Linux Powers Giant Database: 400TB of Climate Data and Counting
Linux and Climate Change
Climate change is perhaps the biggest issue facing humanity today – but one vital part of the puzzle is to calculate what exactly the future possibilities are. The Millennium Simulations project – now almost a year old – aims to tackle that issue, generating data which will in due course be used by the Intergovernmental Panel on Climate Change, the international scientific body which is generally regarded as the authoritative voice on the effects and risks of climate change. The Millenium Simulations creates models of the earth's climate, looking at the influence of human activity (including carbon generation and changes in land use), together with natural activity such as volcanoes, to project future climatic changes. It's the first model which uses an interactive carbon cycle, and it also has various sub-models available, looking at land, ocean, and atmosphere.
As you might guess, this project generates a lot of data (over 50TB to date) with repeated runs under various conditions. There are numerous other climate modelling projects out there, as well, all generating large quantities of data which is useful to climate scientists internationally. Dealing with storage of and access to this data is the World Data Center for Climate (WDCC), part of the World Data System. It's an international archive and data distribution center for climate research data (based at based at Model and Data, in Hamburg, with the co-operation of the German Climate Computing Centre). Its aim, as with all the WDS datacenters, is to give the international scientific community the best possible access to as much data as is possible.
The WDCC's main focus is on climate modelling and data products, rather than on raw data. Several research projects, including the IPCC's Data Distribution Centre, use the WDCC to help distribute data between project partners, and to users globally, both during and after the projects. This makes it an incredibly important resource for scientists working on climate modelling and trying to predict potential future climate changes and their effects. And it's all based on UNIX/Linux.
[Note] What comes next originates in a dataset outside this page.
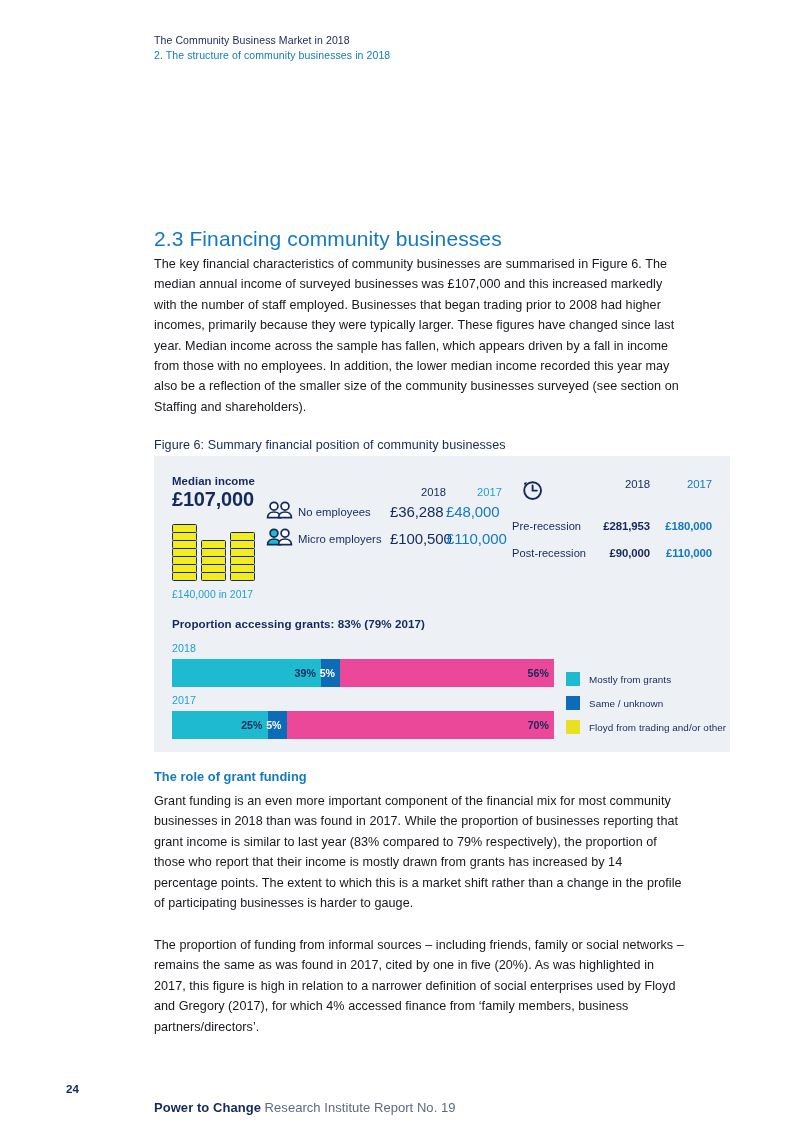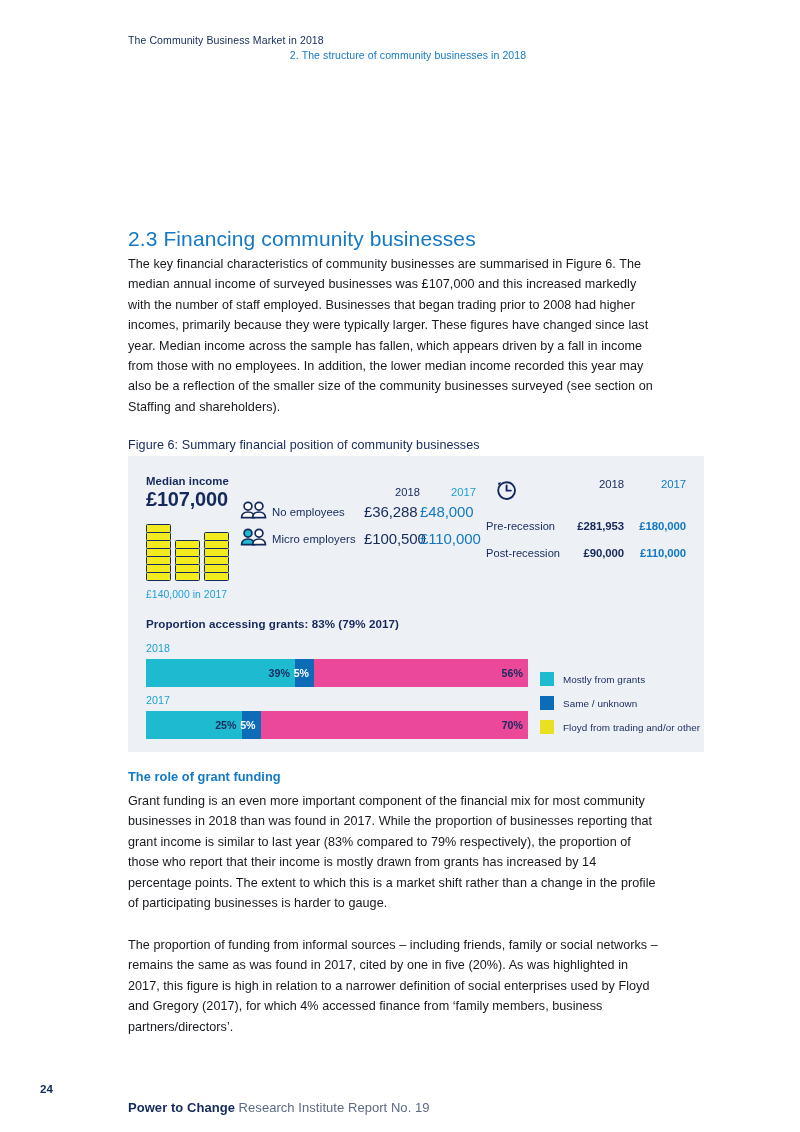"The Community Business Market in" .page { margin-left: none -> 26px }
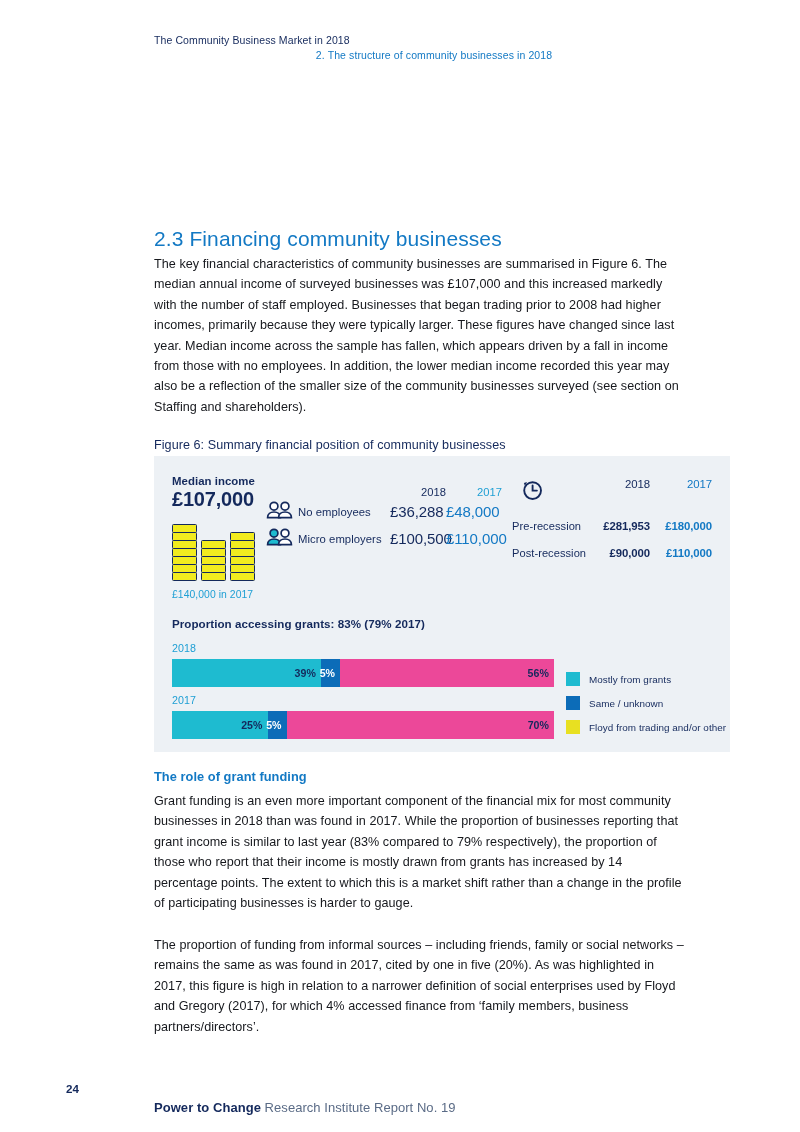"2. The structure of community" .runhead .line2 { text-align: center -> none }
Underlying the WDCC's data archive is the CERA-2 (Climate and Environmental Retrieving and Archiving) database system, one of the world's largest databases. As of late 2008, it has around 400 TB of data, and nearly a thousand named users. Running on NEC and Solaris machines, it's a federated ORACLE database connected to a set of StorageTek tape libraries hosted at DKRZ (the tape libraries themselves have a 60 PB capacity, but they store data other than that belonging to the WDCC). The database itself is a distributed system across multiple NEC machines running Linux.